Postman’ın ilginç belirlemeleri yanında, Avusturyalı filozof ve yazar Günther Anders ise televizyonu başka bir ilginç noktadan değerlendirir. Anders, eve hakim olan televizyonun yarattığı gerçek ya da kurgusal bir dış dünyadan bahseder. Bu dış dünyanın ev içindeki hakimiyeti öylesine sınırsızdır ki, evin gerçekliği artık dört duvar ve mobilyadan ibaret değildir. Televizyon sayesinde tam olarak paylaşılan aile yaşamı da geçersiz ve düşsel hale gelir. Anders bu durumu çok sevdiğim şu cümle ile özetler: “Uzak olan yakınlaşınca yakın olan da uzaklaşır. Düş gerçeğin yerini alınca gerçek de düş haline gelir.” Anders’in de dediği gibi seyircilere kitle gözüyle bakan televizyon aynı evde yaşayan insanların günlük yaşantılarını da olumsuz yönde etkiliyor. Örnek olarak ekranın karşısında oturan insanlar birbirlerine rastlantı sonucu bakıyorlar, rastlantı sonucu konuşuyorlar ve yalnızca izleyiciler olarak yan yana oturuyorlar. Bunların dışında bireyler gerçek yaşamdan koparak hiç kimseyle paylaşmadıkları bir dünyada gezintiye çıkıyorlar. Her şeyin gerçekten uzaklaşıp hayale döndüğü bu ortamda, dolayısıyla aile minyatür bir izleyici kitlesi, ev minyatür bir sinema salonu haline dönüştürülmüştür artık.

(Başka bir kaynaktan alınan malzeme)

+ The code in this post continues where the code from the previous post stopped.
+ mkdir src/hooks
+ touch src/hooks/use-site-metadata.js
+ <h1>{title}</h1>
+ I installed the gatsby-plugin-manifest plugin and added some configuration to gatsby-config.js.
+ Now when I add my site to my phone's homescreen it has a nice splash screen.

Anders’in bir başka belirlemesi de televizyonun dil üzerindeki  etkisine yöneliktir. Televizyon bağımlısı insanlar için sözcükler artık konuşan değil sanki duyan bir şeydir. Konuşma artık birisinin yaptığı değil aldığı bir şeydir. Konuşma olmadan var olan bu gelişmenin yer aldığı her türlü kültürel, politik ortamda radyo ve televizyon sesinin sona erişi aynı sonucu doğuruyor. Uzun zaman konuşmadığı için söyleyecek bir şeyi olmayan, hep dinlediği için dinlemekten başka bir şey yapmayacak bir insan tipi ortaya çıkıyor. Anders, bu gelişmenin sonucu olarak gelişmiş tüm ülkelerin dillerinin kabalaşıp, zayıfladığını ve dili kullanmaya karşı ilginin gittikçe azaldığını belirtiyor ve belirlemesini şöyle noktalıyor: “İnsanın iç yaşam zenginliği ve duyarlılığı, dilin zenginlik ve duyarlılığı olmadan süremez. İnsan konuşarak kendini dışa vurur ama aynı zamanda dilinin bir ürünüdür.”

Gördüklerimiz, görmek istediklerimiz, bize gösterilen...

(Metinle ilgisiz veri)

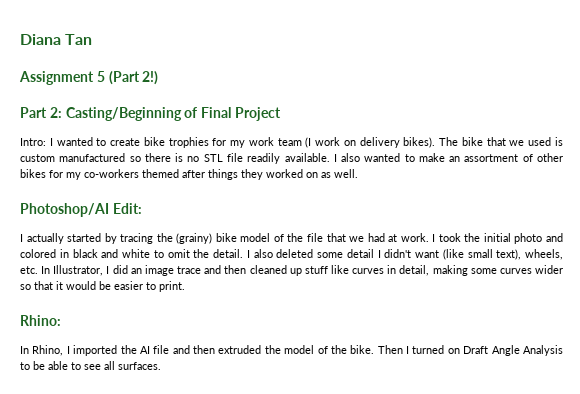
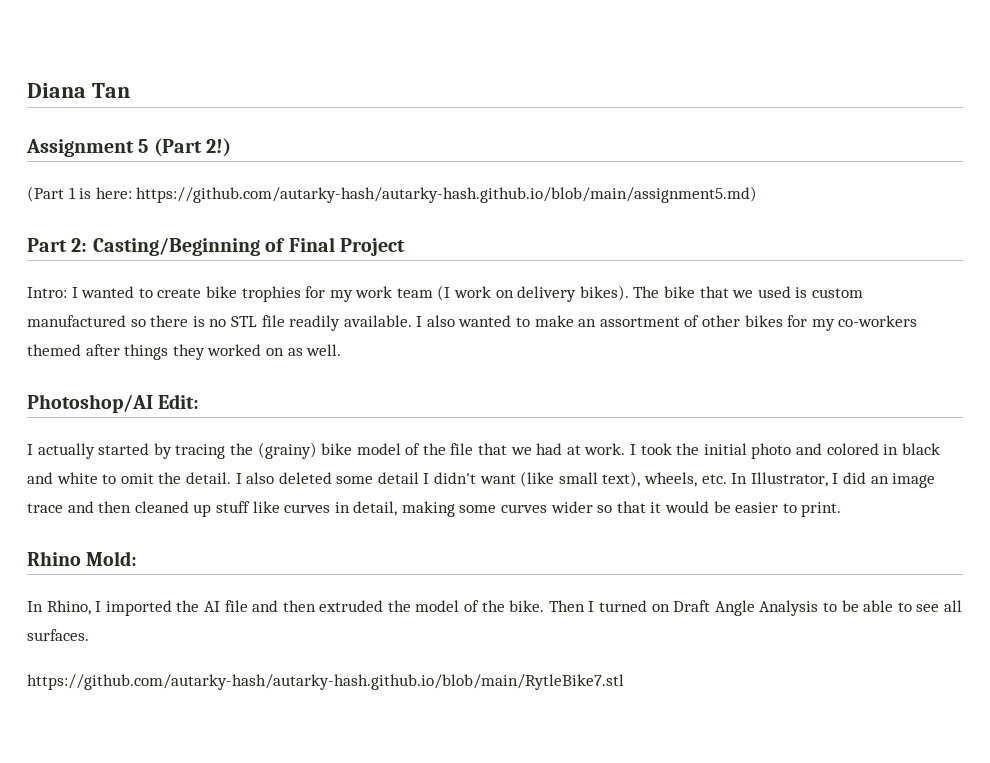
+ (Part 1 is here: https://github.com/autarky-hash/autarky-hash.github.io/blob/main/assignment5.md)
- Rhino:
+ Rhino Mold:
+ https://github.com/autarky-hash/autarky-hash.github.io/blob/main/RytleBike7.stl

Anders’in 1950’li yıllarda yayımlanmış görüşleri günümüzde de geçerliliğini koruyor. Onun da dediği gibi, televizyon bize bir hayal penceresi açar, yani dünya televizyon sayesinde fantomlaşır. Televizyon gerçeği kendine göre resmeder, ‘gerçek olan ne’ ya da ‘olaylar nasıl gerçekten olmuştur’ gibi sorulara  kendisi karar verir. Pierre Bourdieu de bu konuda aynı görüşü paylaşır. Bourdieu’ye göre televizyon gerçeği kontrol eder, ayrıca kimin ve neyin sosyal ve politik etki edeceğine kendisi karar verir. Manipülasyon konusu ise başlı başına derin bir konu olup, burada şimdilik es geçilecek.

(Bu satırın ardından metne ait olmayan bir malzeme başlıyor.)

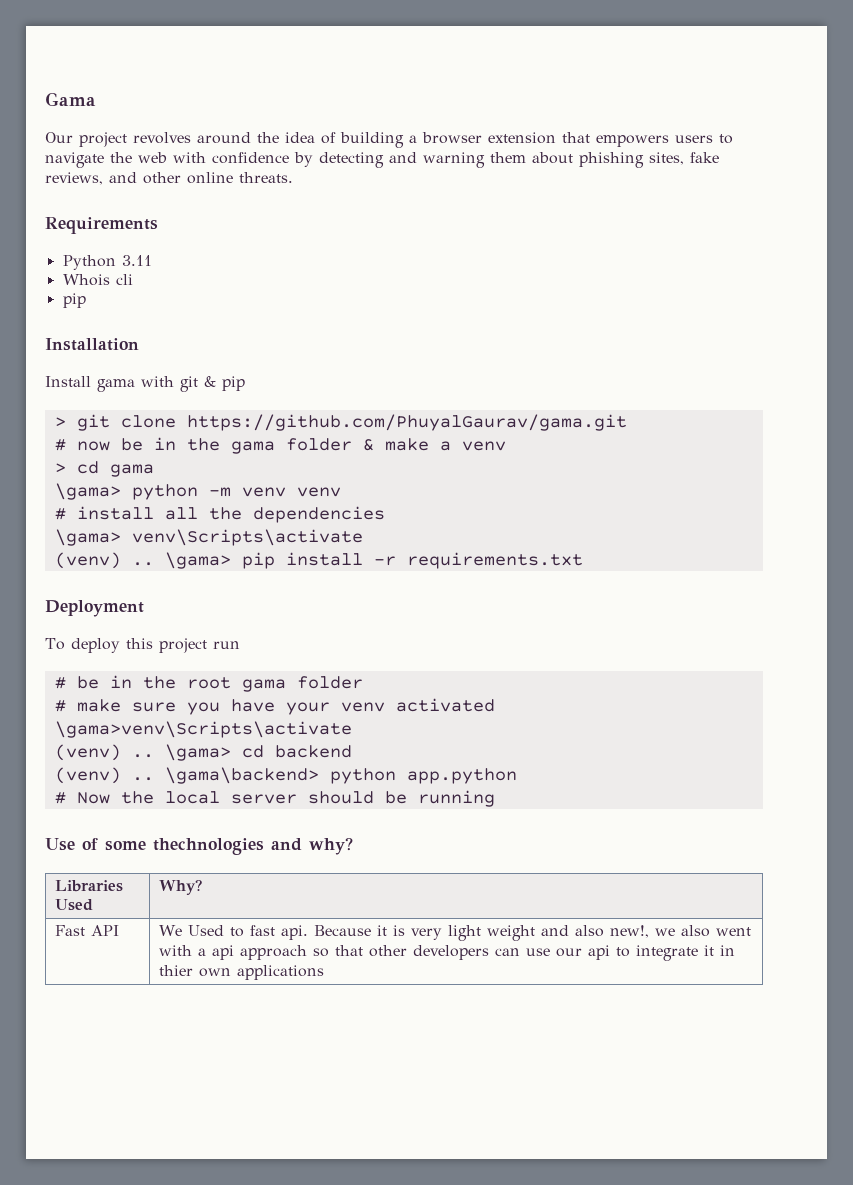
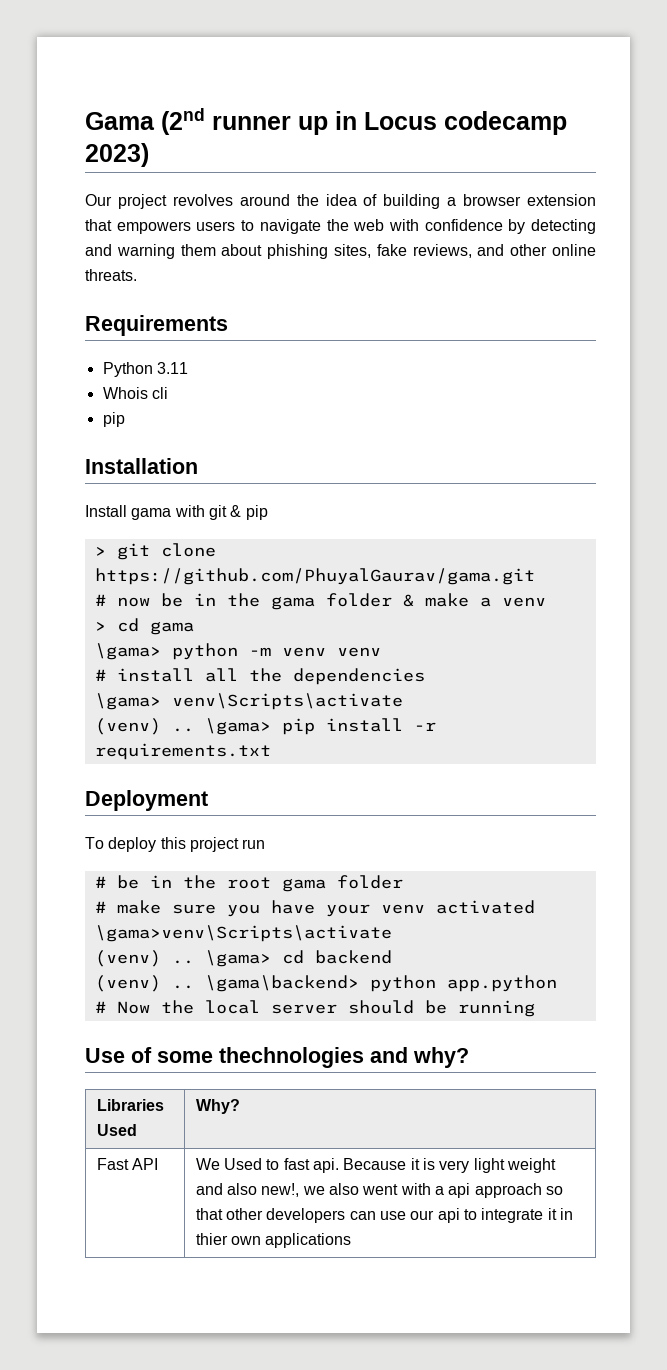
- Gama
+ Gama (2nd runner up in Locus codecamp 2023)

Yine burada Postman’ın bir belirlemesini sunmakta fayda var. Postman, bir araç ile tekniğin birbirinden ayrılması gerektiğini vurgular. Teknik belli bir perspektifi gösterir ve sadece bir makinedir. Araç (‘medyum’) ise bir makine tarafından oluşturulan sosyal ve entellektüel bir ortamdır. Eskiden kitaplar nasıl politik, dinsel ve ekonomik öğeleri etkiliyorduysa, bugün bu görevi televizyon devralmıştır. Ayrıca televizyon herşeyi bir eğlence gibi görmekte ve de sunmaktadır. Hatta eğitimi bile bu haliyle algılamaktadır. Postman’ın buna verdiği en iyi örnek Susam Sokağı’dır. Postman’ın da belirttiği gibi programda şirin kuklalara, ünlü kişilere, tatlı ezgilere ve hızlı geçişlere yer verilmesinden çocukların zevk alacağı kesindi ve program buna bağlı olarak eğlenceyi seven bir kültüre girmeye yeterince hazırlanmalarına hizmet edecekti. Aslında Postman burada Susam Sokağı programını eleştirmiyor, bilakis eğitime katkı sunacağından dem vuruyor. Onun tek kaygısı, çocukların okula başlamadan izlediği Susam Sokağı’ndan etkilenerek, okulların da böyle eğlenceli olduğu yönünde bir beklentiye girmeleridir. Susam Sokağı’nın çocuklara okulu sevdirmesinin tek yolu, okulların da Susam Sokağı’na benzemesidir. Postman’ın sonuç olarak belirlemesi şöyledir: “İyi bir televizyon programı olarak Susam Sokağı ne çocuklara okulu sevmeyi özendirir ne de okulla ilgili başka bir şeye. Susam Sokağı gibi bir televizyon programı çocukları, televizyonu sevmeye özendirir.”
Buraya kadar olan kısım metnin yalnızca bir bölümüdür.